L’intelligenza emotiva mi ha sempre incuriosita, ma il vero punto di svolta è arrivato quando ho iniziato a lavorare come educatrice in un asilo nido in Germania. In quel contesto ho sentito fortemente il peso e la bellezza della responsabilità educativa: ogni giorno contribuisco alla crescita emotiva dei bambini, e questo mi ha portata a riflettere su un tema chiave anche nel mondo adulto. Mi sono chiesta quali siano le competenze personali fondamentali da sviluppare per offrire ai più piccoli le migliori chance di successo nel loro futuro professionale. E da questa domanda – “qual è la chiave del successo professionale?” – è nato il desiderio di approfondire il costrutto dell’intelligenza emotiva sul lavoro: una competenza che oggi ritengo essenziale, non solo per i leader, ma per ogni individuo all’interno di un’organizzazione.

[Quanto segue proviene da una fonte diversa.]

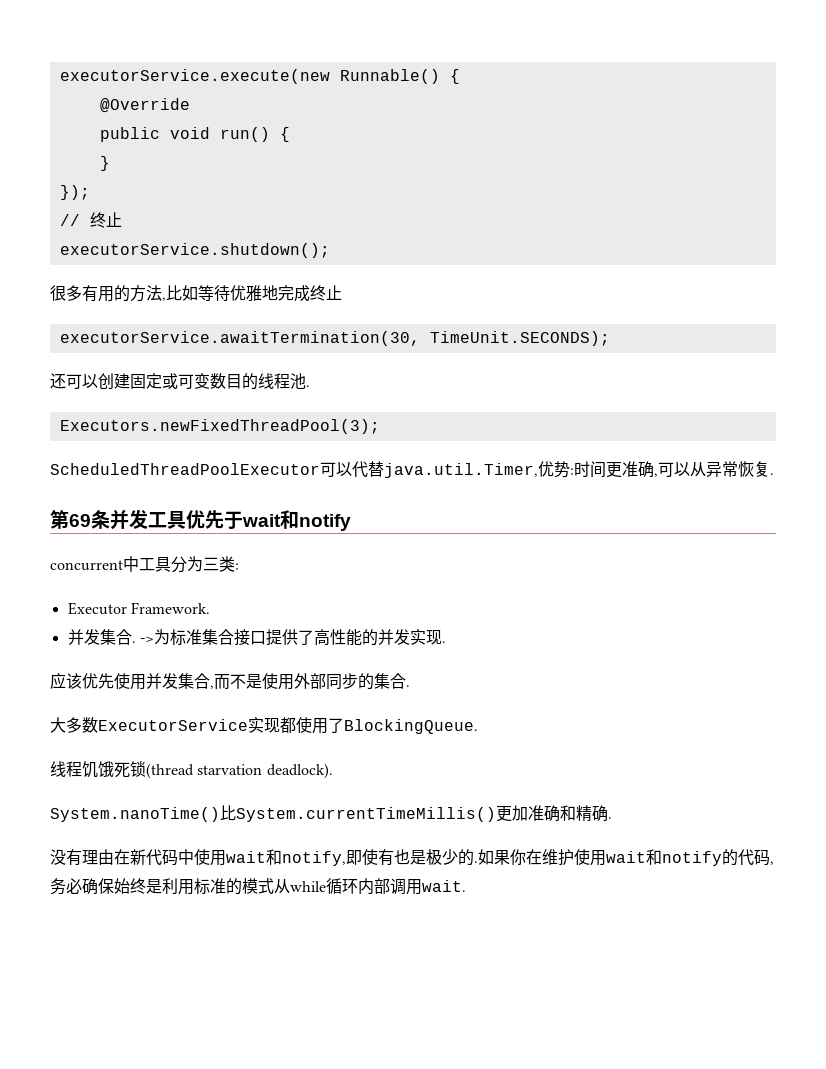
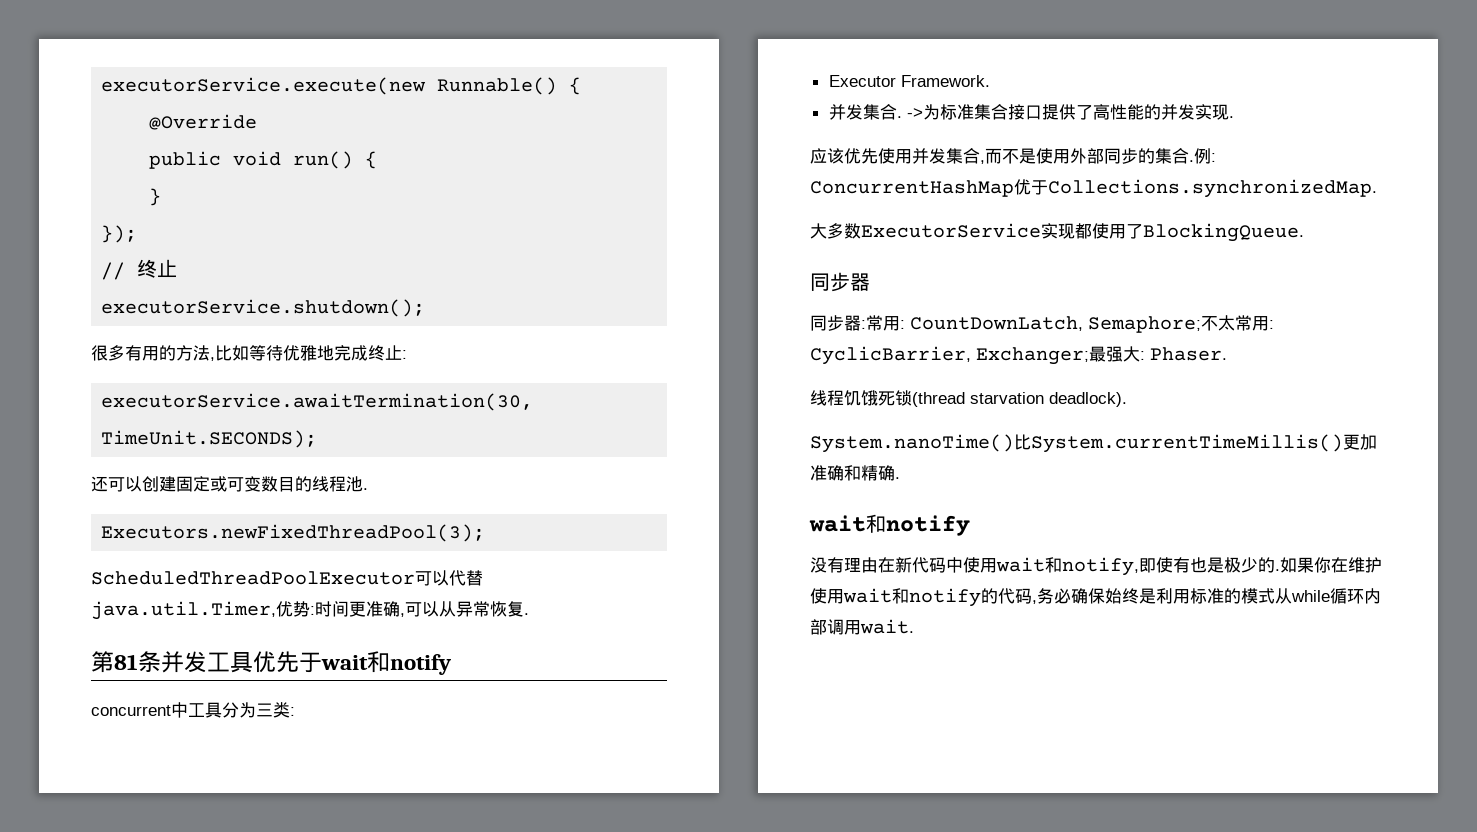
- 很多有用的方法,比如等待优雅地完成终止
+ 很多有用的方法,比如等待优雅地完成终止:
- 第69条并发工具优先于wait和notify
+ 第81条并发工具优先于wait和notify
+ 例: ConcurrentHashMap优于Collections.synchronizedMap.
  大多数ExecutorService实现都使用了BlockingQueue.
+ 同步器
+ 同步器:常用: CountDownLatch, Semaphore;不太常用: CyclicBarrier, Exchanger;最强大: Phaser.
  System.nanoTime()比System.currentTimeMillis()更加准确和精确.
+ wait和notify

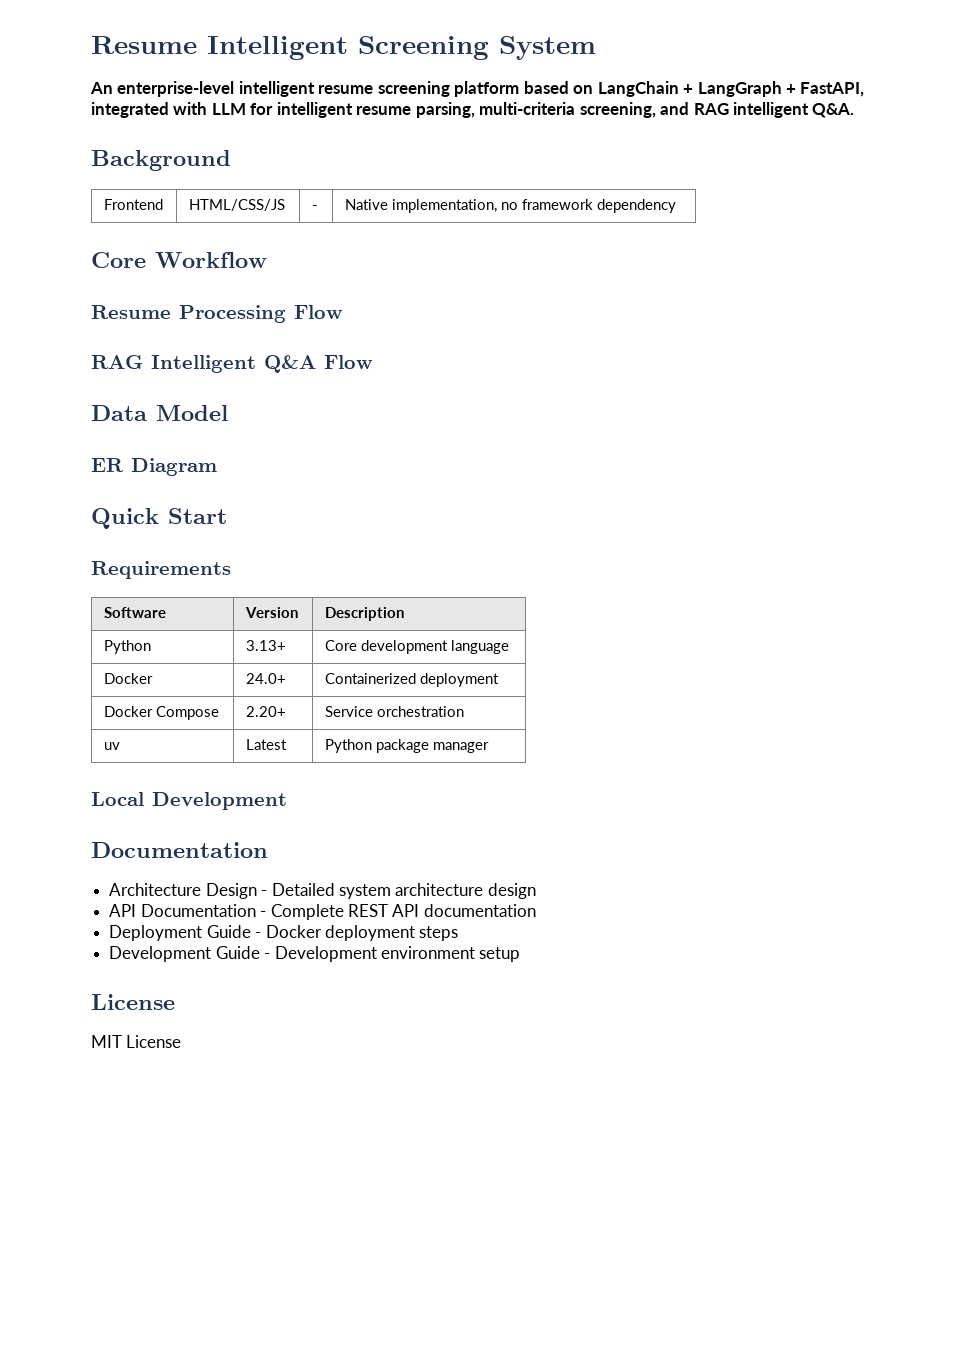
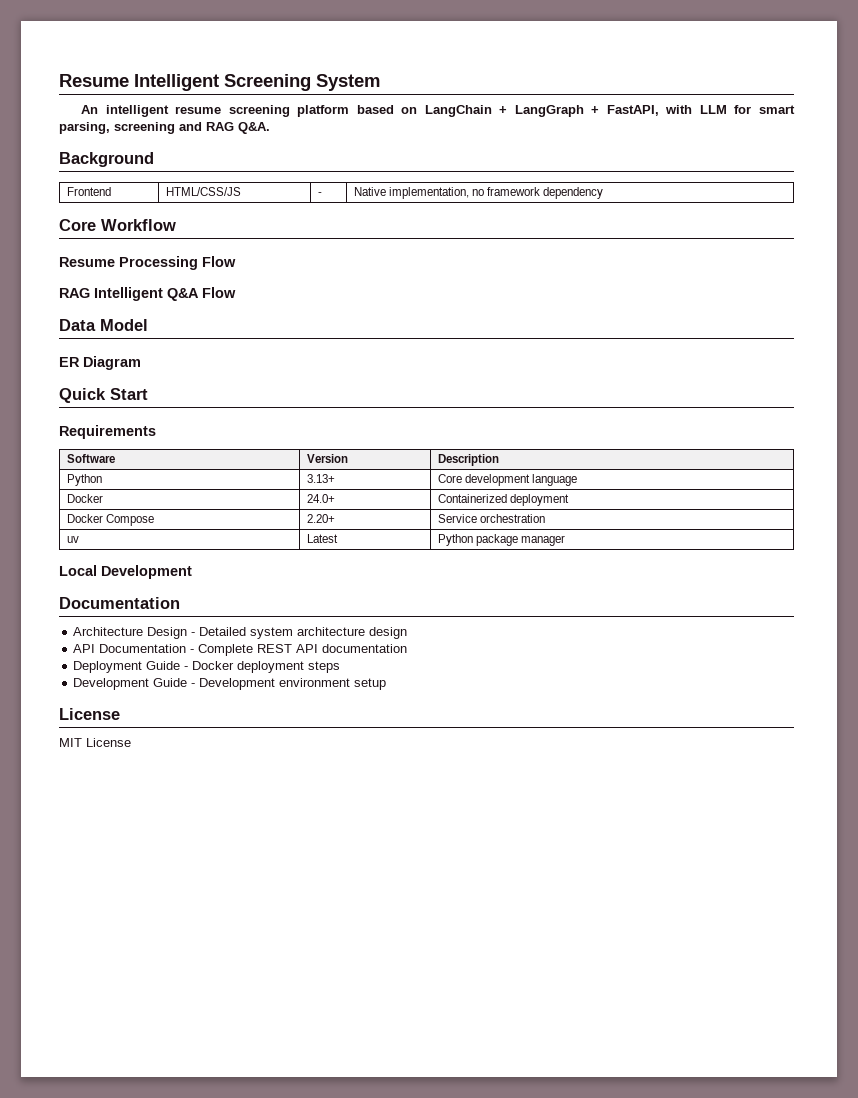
- An enterprise-level intelligent resume screening platform based on LangChain + LangGraph + FastAPI, integrated with LLM for intelligent resume parsing, multi-criteria screening, and RAG intelligent Q&A.
+ An intelligent resume screening platform based on LangChain + LangGraph + FastAPI, with LLM for smart parsing, screening and RAG Q&A.

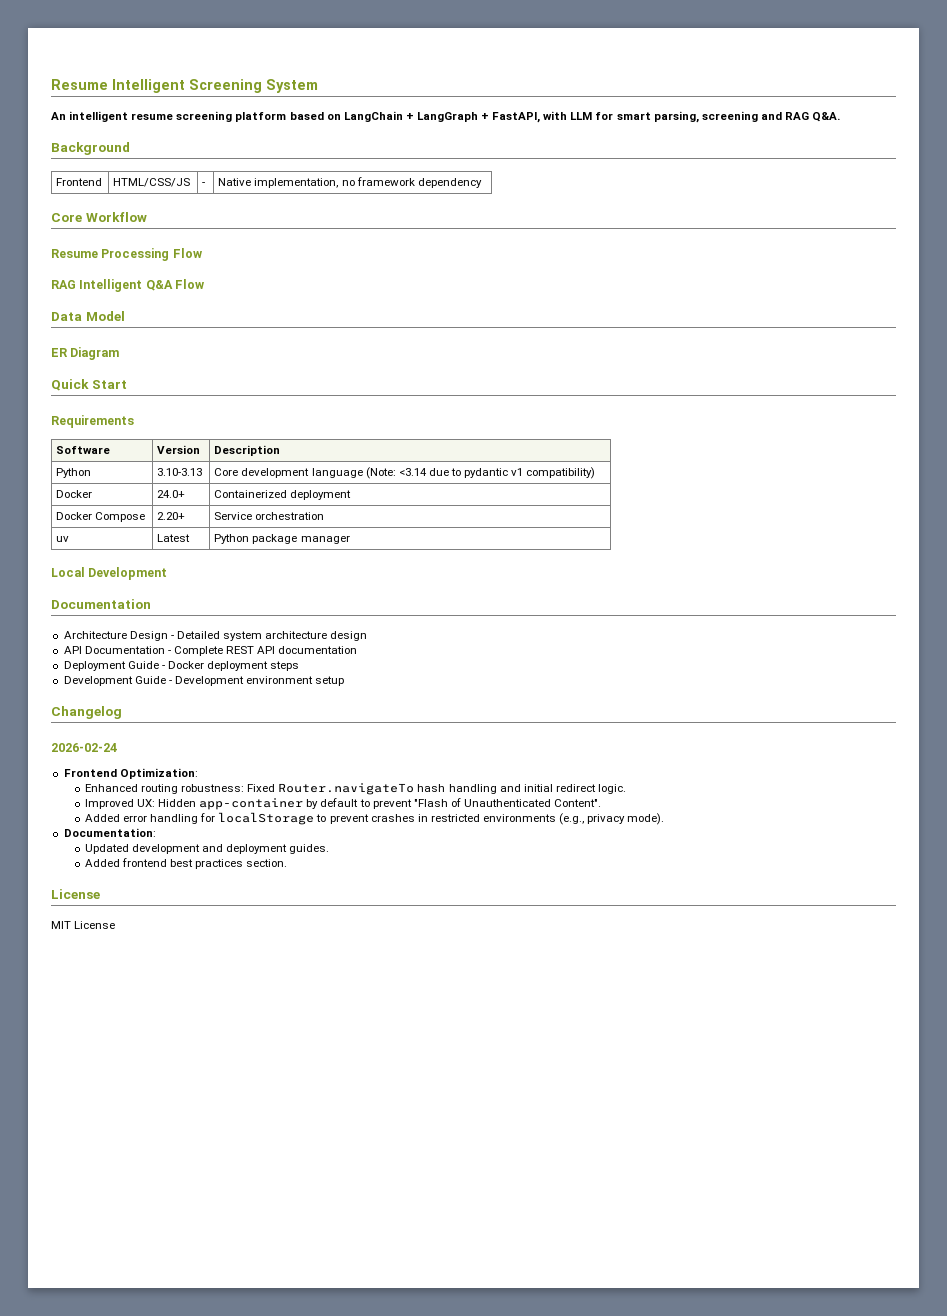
- Python | 3.13+ | Core development language
+ Python | 3.10-3.13 | Core development language (Note: <3.14 due to pydantic v1 compatibility)
+ Changelog
+ 2026-02-24
+ Frontend Optimization:
+ Enhanced routing robustness: Fixed Router.navigateTo hash handling and initial redirect logic.
+ Improved UX: Hidden app-container by default to prevent "Flash of Unauthenticated Content".
+ Added error handling for localStorage to prevent crashes in restricted environments (e.g., privacy mode).
+ Documentation:
+ Updated development and deployment guides.
+ Added frontend best practices section.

Che consiglio daresti a chi sta per iniziare a scrivere la tesi?
Scegliete un argomento che vi appassioni davvero. Questo farà la differenza.
Studiate a fondo, leggete articoli e libri scientifici e affrontate la scrittura con impegno e costanza.
Sceglieresti di nuovo il tuo corso di laurea?
Assolutamente sì. Vent’anni fa mi sono laureata in Scienze dell’Educazione e, con il tempo, ho capito di voler ampliare le mie competenze. Da qui la scelta di iscrivermi al corso di Scienze e tecniche psicologiche. Ora guardo già alla prossima tappa: la laurea magistrale in Psicologia.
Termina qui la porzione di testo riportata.